Due squadre, due culture calcistiche, due visioni del mondo. Il partito Real con il suo “potere” politico, la forza mediatica, il canone estetico che impone nobiltà d’animo e perfezione di stile. Quando vieni dopo Gento, Alfredo Di Stefano, Juanito, Butragueno, Valdano, Raul, non ti puoi accontentare solo di vincere. Devi essere ininterrottamente sublime. A parte il Barcellona, non c’è nulla di più lontano dal mondo Real dell’Atletico Madrid. Una riserva indiana in riva al Manzanarre. Un club di sognatori, la cui storia si intreccia con quella di universitari e giovani letterati, che ha creato un contropotere sportivo e culturale al bipolarismo egemonico di Real e Barcellona. Agonismo e sforzo, “che anche sul dizionario viene prima di successo”. Valori non negoziabili e attaccamento al club.

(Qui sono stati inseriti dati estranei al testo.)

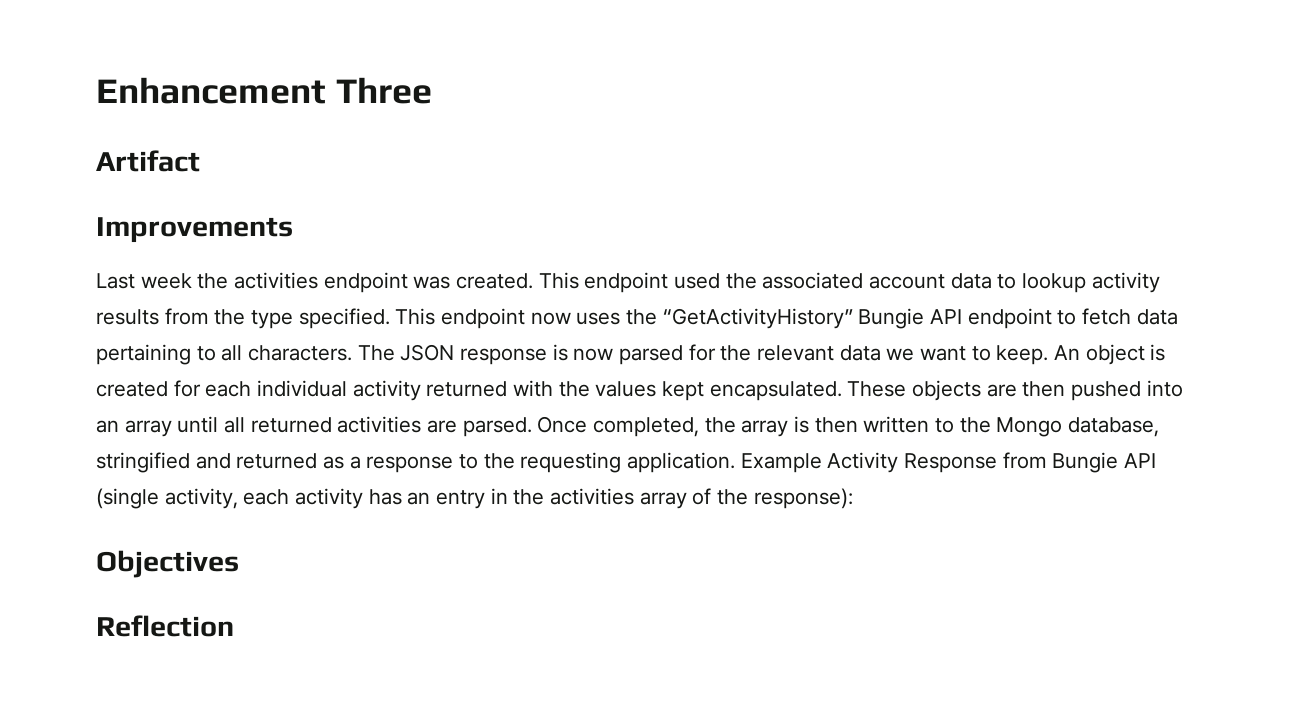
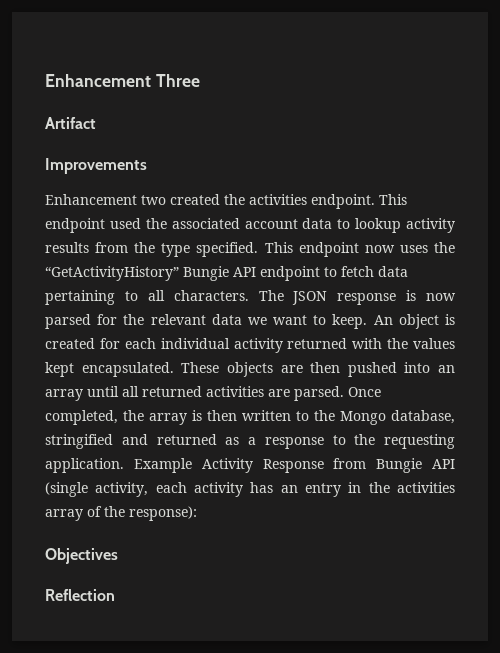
- Last week the activities endpoint was created.
+ Enhancement two created the activities endpoint.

Cholismo puro, il neologismo che è diventato il manifesto programmatico di una magnifica minoranza, come racconta il giornalista Rubén Amon nel suo libro “Atletico de Madrid. Una Pasiòn, una gran minorìa” (La Esfera de los Libros, 2014).

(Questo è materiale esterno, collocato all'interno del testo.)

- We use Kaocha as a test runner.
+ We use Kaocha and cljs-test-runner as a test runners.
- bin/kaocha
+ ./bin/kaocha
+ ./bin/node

È stato il capobanda Simeone a forgiare il nuovo stile Atleti: “Io non posso cambiare la mia maglia con un’altra. La mia vale di più”, disse alla vigilia di una partita di Champions contro il Porto nel 2013. L’identificazione totale tra club, squadra, tifosi e uno stadio, il Vicente Calderon, che diventa luogo dell’anima e “prolungamento della vita stessa”. Con il suo carico di “delusioni, entusiasmo, brividi, orgasmi”. E il delirio di una domenica di gennaio quando quarantacinquemila tifosi si ritrovarono sugli spalti per accogliere il ritorno del figliol prodigo Torres. Il simbolo dell’Atletico. Il “Niño”, rigenerato dalla cura Simeone dopo i patimenti milanisti, torna a San Siro – dove ha già segnato con la maglia del Liverpool a differenza di Cristiano Ronaldo – e lancia la sua sfida al Real: “Per me questa finale significa tutto”.

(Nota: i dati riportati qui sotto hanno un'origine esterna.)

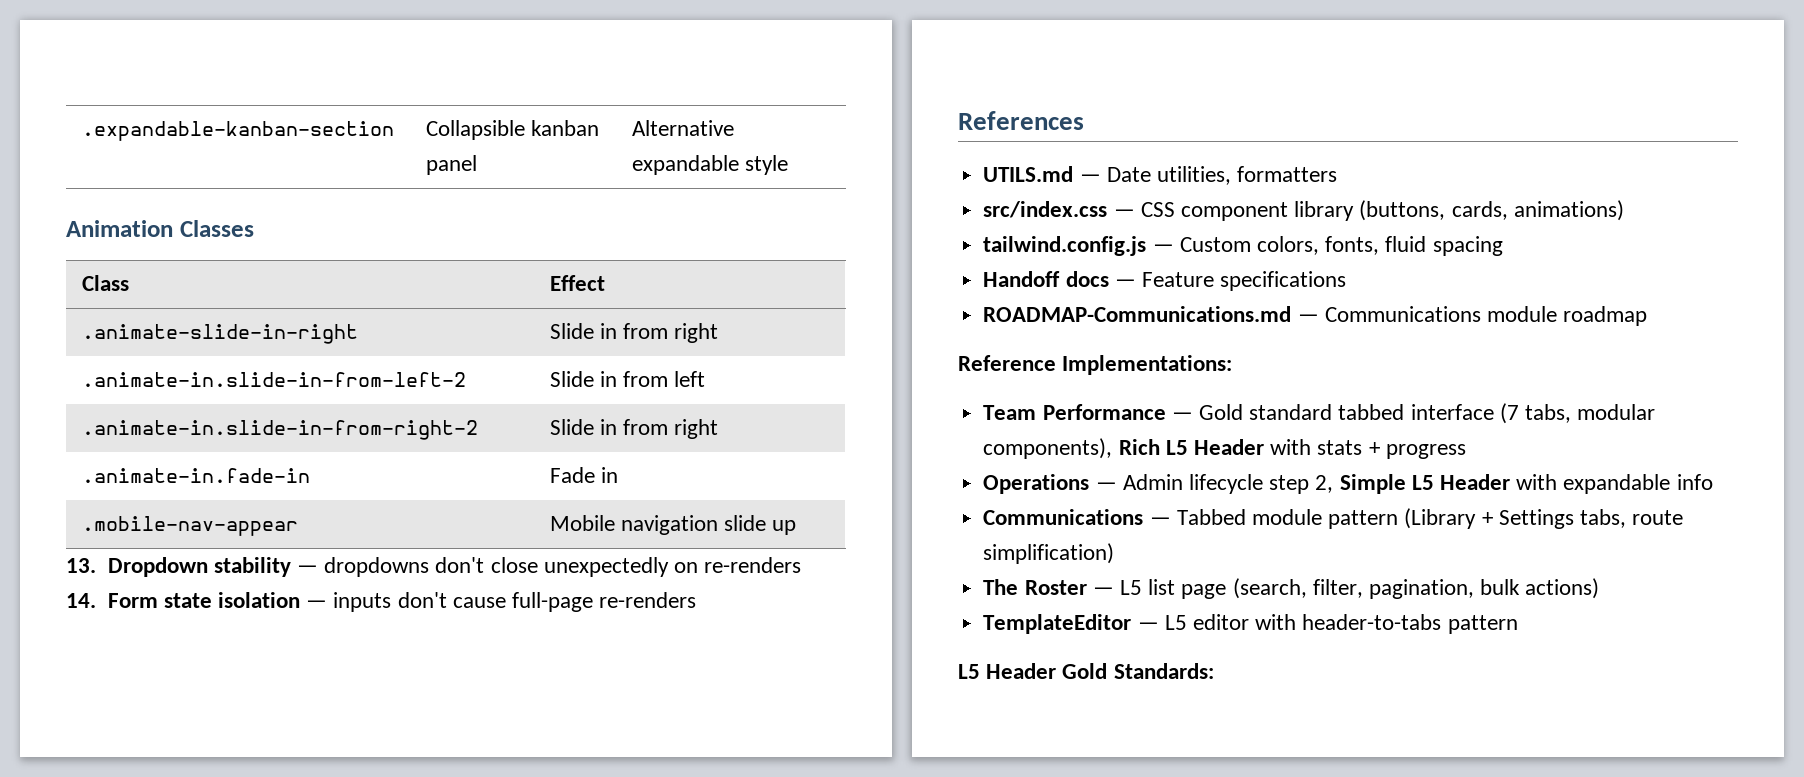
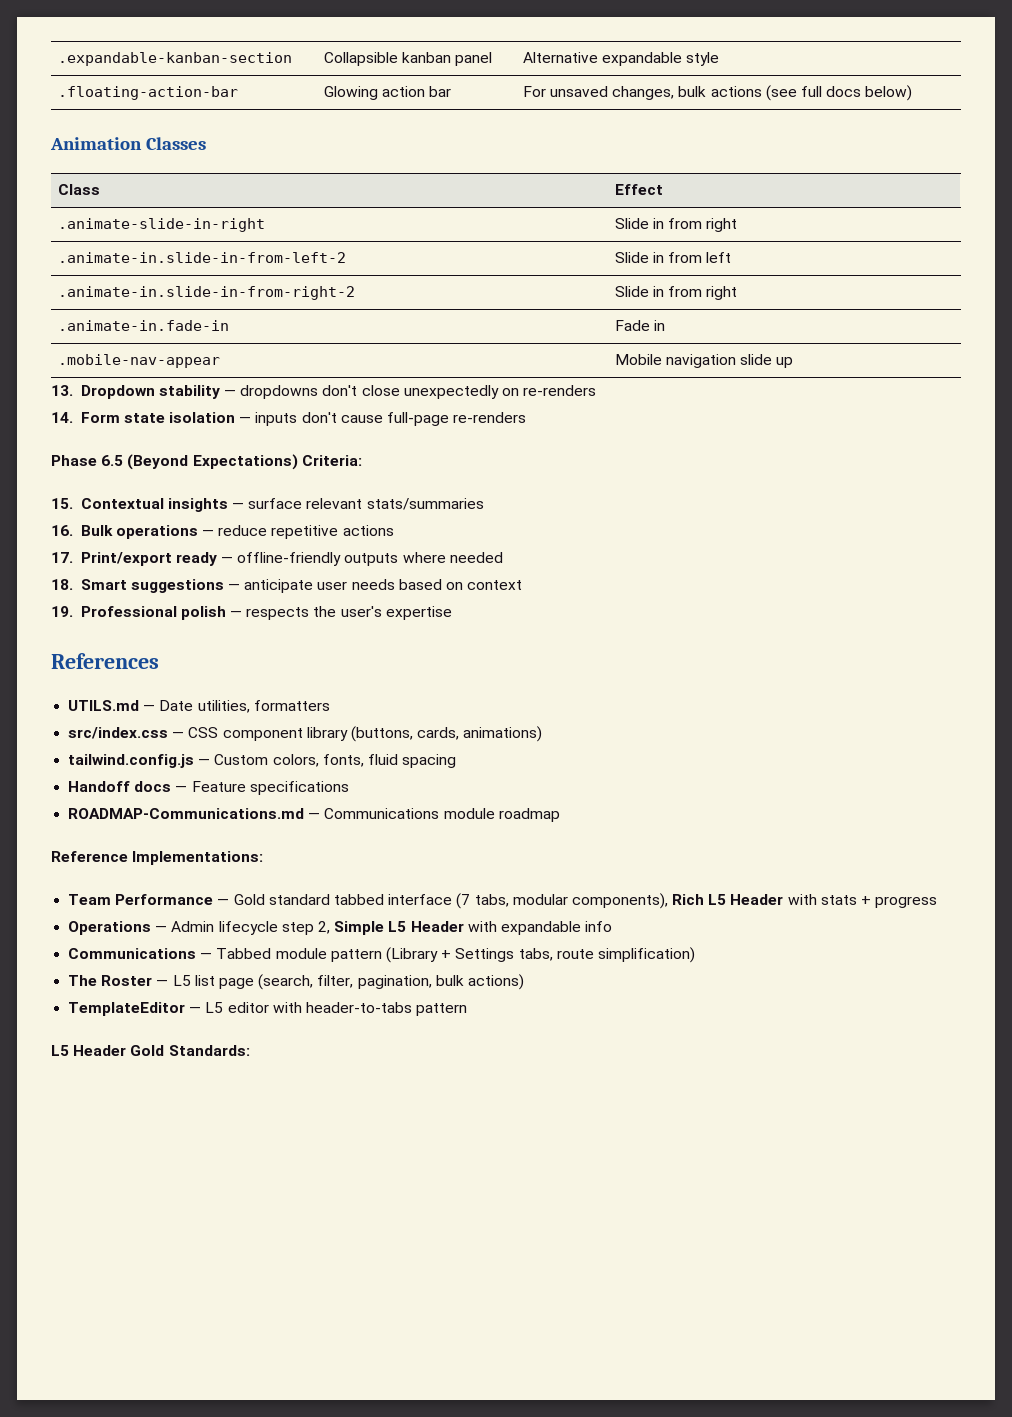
+ .floating-action-bar | Glowing action bar | For unsaved changes, bulk actions (see full docs below)
+ Phase 6.5 (Beyond Expectations) Criteria:
+ 15. Contextual insights — surface relevant stats/summaries
+ 16. Bulk operations — reduce repetitive actions
+ 17. Print/export ready — offline-friendly outputs where needed
+ 18. Smart suggestions — anticipate user needs based on context
+ 19. Professional polish — respects the user's expertise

Tasto rewind: il nonno tifoso e il sogno della camiseta rojiblanca, il provino a 11 anni, l’esordio a 17, il primo gol all’Albacete (festeggiato con uno yogurt), la fascia da capitano a 19. Tanta vita che gli passa davanti e un debito di gratitudine immenso nei confronti dell’Atletico e di Simeone: “Posso concretizzare ciò che sognavo da bambino”. Giocare la finale di Champions e vincerla. “Ganar, ganar, y ganar”, come ripeteva sempre un’altra icona dei colchoneros, Luis Aragones. Perché poi, come ha ricordato Simeone, la questione non è tanto spiegare perché uno è dell’Atletico ma chiedersi perché non sono dell’Atletico tutti gli altri.